The choice of an endoscopie resection or a surgical resection based on the surgical cases of early rectal cancer

Toshihito Sawada, Takeshi Hayakawa, Takehiko Dohi, Masaki Ueno, Yoshihiro Kinoshita, Kenji Tsutsumi, Masamichi Matsuda, Yoshiaki Kajiyama, Masashi Hashimoto, Harusi Udagawa, Goro Watanabe, Masahiko Tsurumaru

Research output: Contribution to journalArticle

Abstract

Preserving defection, urination and sexual functions while maintaining radicality is a point which must be considered in choosing endoscopic versus surgical resection in early rectal cancer. The exact diagnosis of the depth of invasion is the msot important point in selecting the appropriate treatment. Detecting vascular invasion is essential determining whether minimally invasive, reduction surgery is feasible. The ratio of lymph node metastasis in early rectal cancer was 4.8% in sml cases and 19.3% in sm2,3 cases. When we divided the cases into vascular invasion ( -) and vascular invasion (+) groups, there was a significant difference between the ratios of lymph node metastasis (the former-0.0% and the later2.6%).

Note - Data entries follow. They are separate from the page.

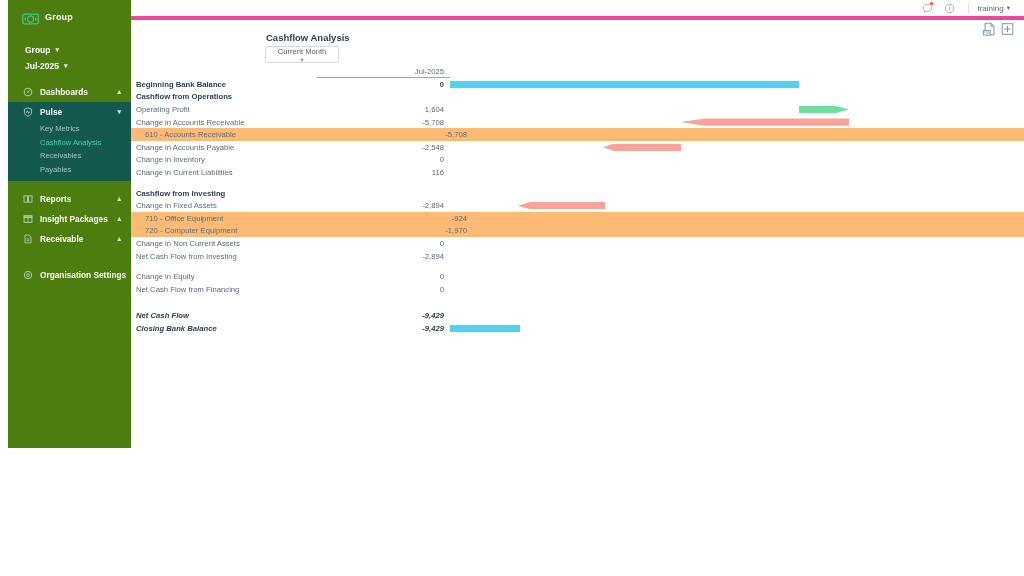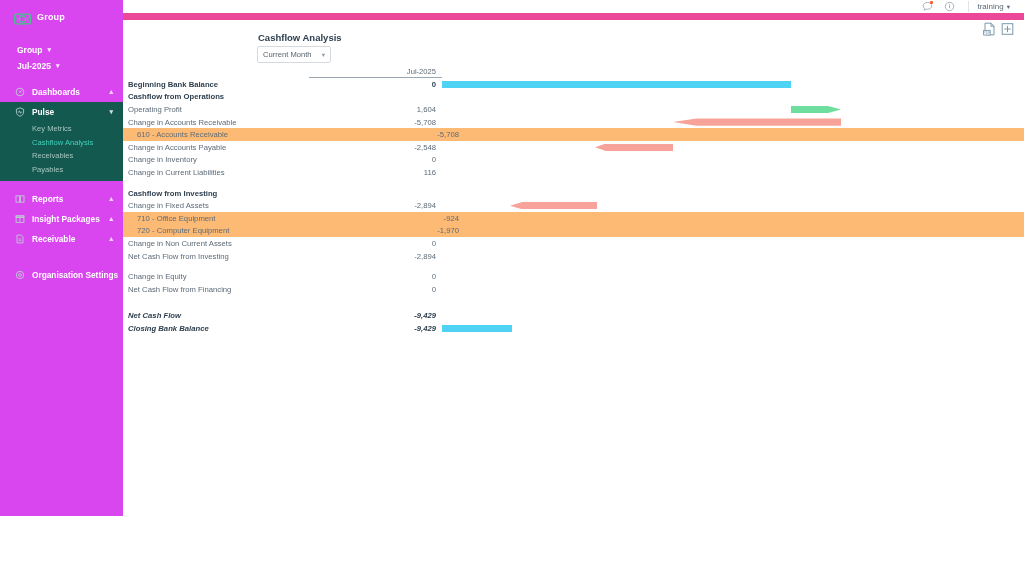--- a/index.html
+++ b/index.html
@@ -54,7 +54,7 @@
   
   #main { flex: 1 1 auto; position: relative; background: #fff; height: 576px; }
   #topbar {
-    height: 20px; border-bottom: 7px solid #ec4899;
+    height: 20px; border-bottom: 4px solid #ec4899;
     display: flex; align-items: center; justify-content: flex-end;
     padding-right: 12px; gap: 0px;
   }

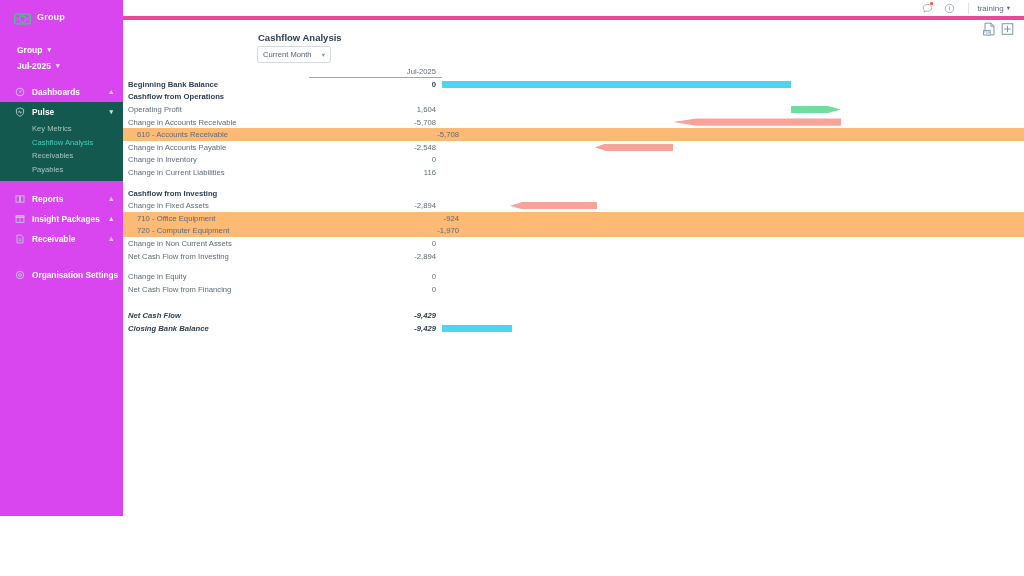--- a/index.html
+++ b/index.html
@@ -13,11 +13,12 @@
 
   
   #sidebar {
-    width: 123px; height: 516px;
-    background: #d946ef;
+    width: 123px; height: 448px;
+    background: #4d7c0f;
     flex: 0 0 123px;
     position: relative;
     color: #ffffff;
+    margin-left: 8px;
   }
   .brand {
     display: flex; align-items: center; gap: 6px;

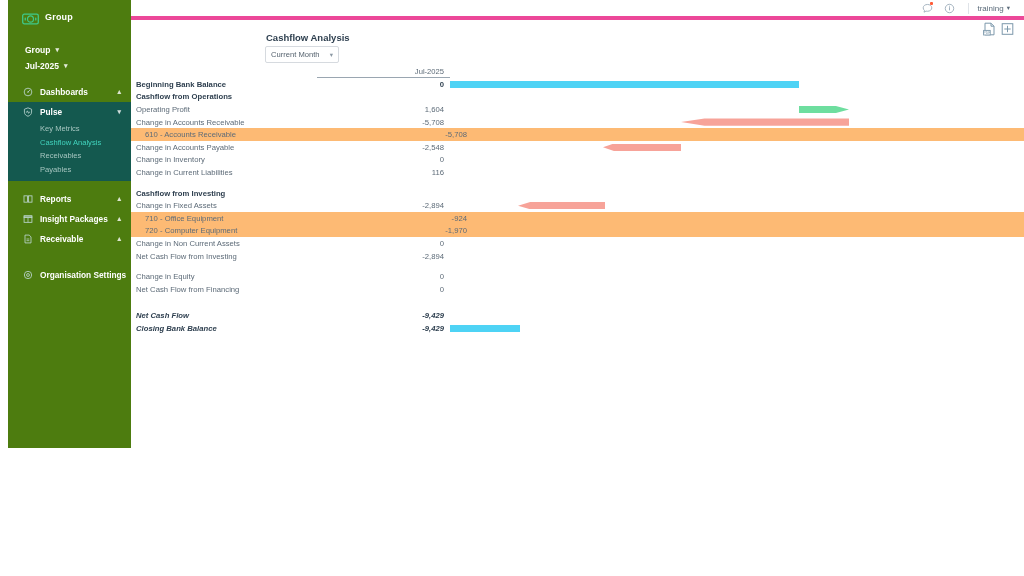--- a/index.html
+++ b/index.html
@@ -82,6 +82,7 @@
     display: flex; align-items: center; justify-content: space-between;
     padding: 0 5px; font-size: 7.6px; color: #55626e; cursor: pointer;
     background: #fff;
+    flex-direction: column;
   }
   .period-select .chev { font-size: 6.5px; color:#8b98a4; }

In order to avoid rectal amputation for lesions of the lower part of the rectum (P and Rb near by P), treatment selection should be based strictly and precisely on determination of the depth of invasion and the existence of vascular invasion as revealed in samples obtained by endoscopic or local resection. The ratio of lymph node metastasis was extremely low in sm2,3 cases without vascular invasion, and in sml cases. Therefore, endoscopic or local resection is feasible in most of these cases, such that rectal amputation can be avoided. In cases requiring extensive and lymph node dissection, D1 lymph node dissection (upper side D2 and lateral side D1) is preferred over D2 or D3 dissection, because all cases with lymph node metastasis were n1(+). We consider this to be the only treatment which guarantees full preservation of autonomic function.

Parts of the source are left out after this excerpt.